▶ _TASK REQUIREMENTS_:
Below are some records; retype all of them exactly.
WORKING DATA below:
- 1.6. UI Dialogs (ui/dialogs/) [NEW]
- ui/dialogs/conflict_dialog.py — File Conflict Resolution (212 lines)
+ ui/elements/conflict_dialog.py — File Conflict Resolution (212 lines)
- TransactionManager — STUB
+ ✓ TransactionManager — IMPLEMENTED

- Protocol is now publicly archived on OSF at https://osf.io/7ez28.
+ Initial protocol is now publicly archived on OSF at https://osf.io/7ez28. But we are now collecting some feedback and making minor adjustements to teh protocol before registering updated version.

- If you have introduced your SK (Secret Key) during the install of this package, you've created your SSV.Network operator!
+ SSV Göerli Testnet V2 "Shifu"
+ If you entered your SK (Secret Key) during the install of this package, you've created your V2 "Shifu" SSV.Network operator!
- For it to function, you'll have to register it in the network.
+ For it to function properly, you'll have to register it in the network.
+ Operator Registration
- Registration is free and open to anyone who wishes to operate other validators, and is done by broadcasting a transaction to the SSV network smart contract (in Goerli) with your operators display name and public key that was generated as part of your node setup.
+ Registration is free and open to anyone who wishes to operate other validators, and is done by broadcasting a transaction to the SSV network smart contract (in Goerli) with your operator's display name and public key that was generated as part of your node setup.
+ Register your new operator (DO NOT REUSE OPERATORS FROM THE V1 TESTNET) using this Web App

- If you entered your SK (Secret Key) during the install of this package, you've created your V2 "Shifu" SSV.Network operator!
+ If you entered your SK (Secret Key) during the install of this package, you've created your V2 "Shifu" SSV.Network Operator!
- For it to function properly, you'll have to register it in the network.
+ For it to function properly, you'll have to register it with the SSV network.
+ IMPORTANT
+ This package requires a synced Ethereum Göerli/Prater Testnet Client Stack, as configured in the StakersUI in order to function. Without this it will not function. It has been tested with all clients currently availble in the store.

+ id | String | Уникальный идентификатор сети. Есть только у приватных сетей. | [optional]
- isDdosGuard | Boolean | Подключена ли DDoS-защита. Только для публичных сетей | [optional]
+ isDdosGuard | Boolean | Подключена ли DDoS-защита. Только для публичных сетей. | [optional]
End of WORKING DATA.
▶ _OUTPUT FOR THIS TASK_:
- 1.6. UI Dialogs (ui/dialogs/) [NEW]
- ui/dialogs/conflict_dialog.py — File Conflict Resolution (212 lines)
+ ui/elements/conflict_dialog.py — File Conflict Resolution (212 lines)
- TransactionManager — STUB
+ ✓ TransactionManager — IMPLEMENTED

- Protocol is now publicly archived on OSF at https://osf.io/7ez28.
+ Initial protocol is now publicly archived on OSF at https://osf.io/7ez28. But we are now collecting some feedback and making minor adjustements to teh protocol before registering updated version.

- If you have introduced your SK (Secret Key) during the install of this package, you've created your SSV.Network operator!
+ SSV Göerli Testnet V2 "Shifu"
+ If you entered your SK (Secret Key) during the install of this package, you've created your V2 "Shifu" SSV.Network operator!
- For it to function, you'll have to register it in the network.
+ For it to function properly, you'll have to register it in the network.
+ Operator Registration
- Registration is free and open to anyone who wishes to operate other validators, and is done by broadcasting a transaction to the SSV network smart contract (in Goerli) with your operators display name and public key that was generated as part of your node setup.
+ Registration is free and open to anyone who wishes to operate other validators, and is done by broadcasting a transaction to the SSV network smart contract (in Goerli) with your operator's display name and public key that was generated as part of your node setup.
+ Register your new operator (DO NOT REUSE OPERATORS FROM THE V1 TESTNET) using this Web App

- If you entered your SK (Secret Key) during the install of this package, you've created your V2 "Shifu" SSV.Network operator!
+ If you entered your SK (Secret Key) during the install of this package, you've created your V2 "Shifu" SSV.Network Operator!
- For it to function properly, you'll have to register it in the network.
+ For it to function properly, you'll have to register it with the SSV network.
+ IMPORTANT
+ This package requires a synced Ethereum Göerli/Prater Testnet Client Stack, as configured in the StakersUI in order to function. Without this it will not function. It has been tested with all clients currently availble in the store.

+ id | String | Уникальный идентификатор сети. Есть только у приватных сетей. | [optional]
- isDdosGuard | Boolean | Подключена ли DDoS-защита. Только для публичных сетей | [optional]
+ isDdosGuard | Boolean | Подключена ли DDoS-защита. Только для публичных сетей. | [optional]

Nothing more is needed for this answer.